* [WORK TASK]
All of the data goes into your copy exactly as written. Images do not.

[DATA FOR PROCESSING]

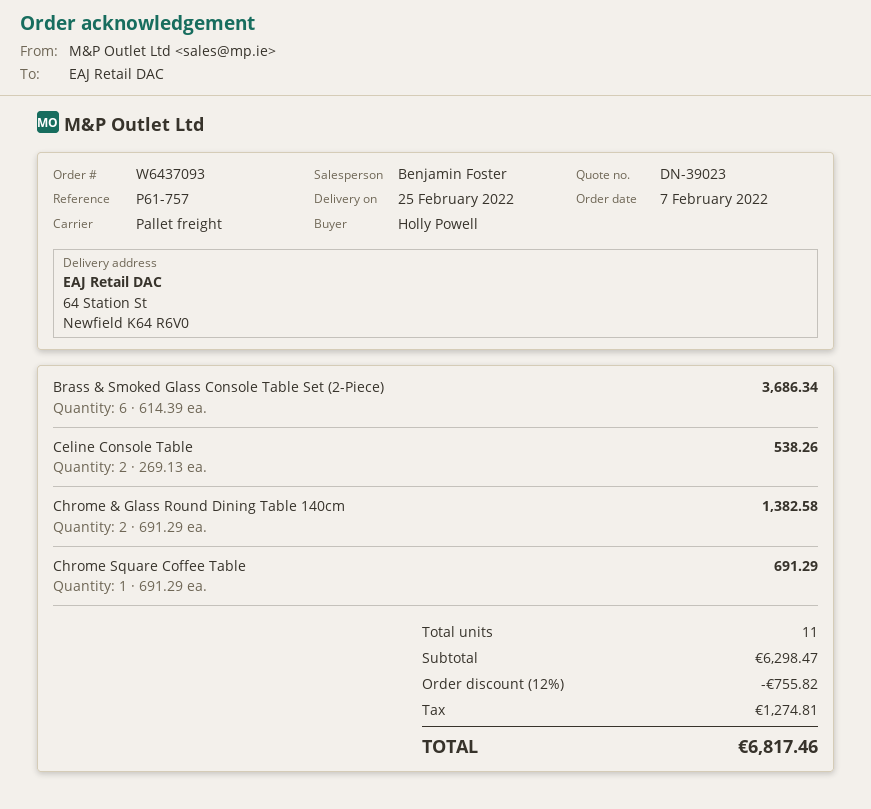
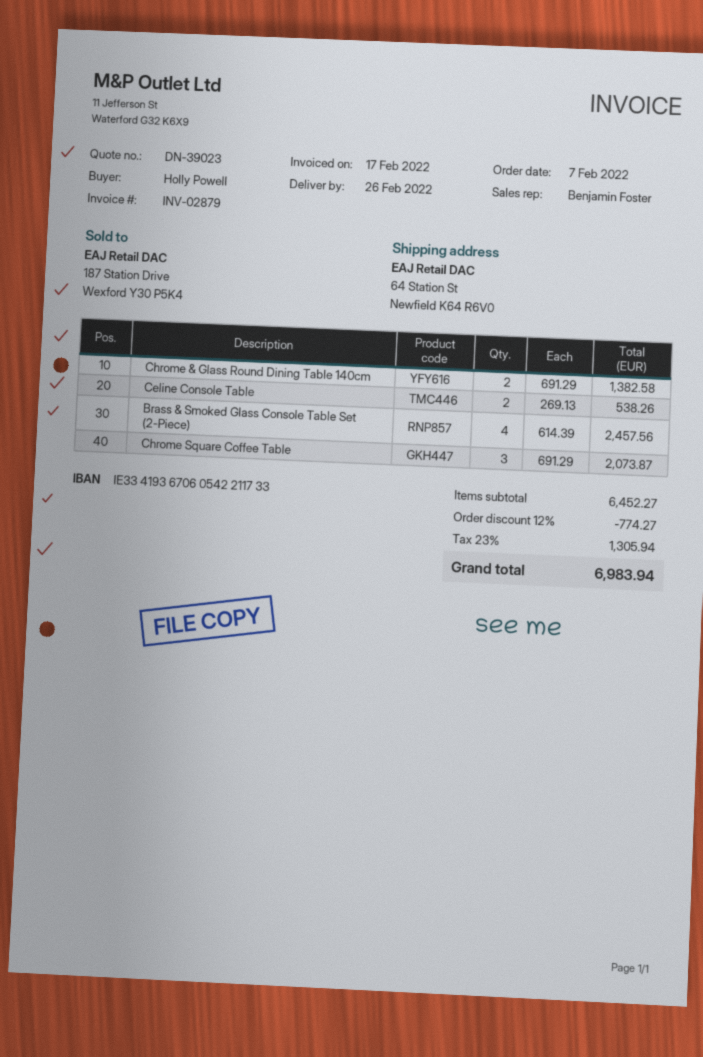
delivery date: 2022-02-25 -> 2022-02-26
Brass & Smoked Glass Console Table Set (2-Piece): 6 x 614.39 = 3686.34 -> 4 x 614.39 = 2457.56
Chrome Square Coffee Table: 1 x 691.29 = 691.29 -> 3 x 691.29 = 2073.87
subtotal: 6298.47 -> 6452.27
discount: 12% = 755.82 -> 12% = 774.27
tax: 1274.81 -> 1305.94
total: 6817.46 -> 6983.94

[/DATA FOR PROCESSING]

* [SOLUTION TO THE EXERCISE]
delivery date: 2022-02-25 -> 2022-02-26
Brass & Smoked Glass Console Table Set (2-Piece): 6 x 614.39 = 3686.34 -> 4 x 614.39 = 2457.56
Chrome Square Coffee Table: 1 x 691.29 = 691.29 -> 3 x 691.29 = 2073.87
subtotal: 6298.47 -> 6452.27
discount: 12% = 755.82 -> 12% = 774.27
tax: 1274.81 -> 1305.94
total: 6817.46 -> 6983.94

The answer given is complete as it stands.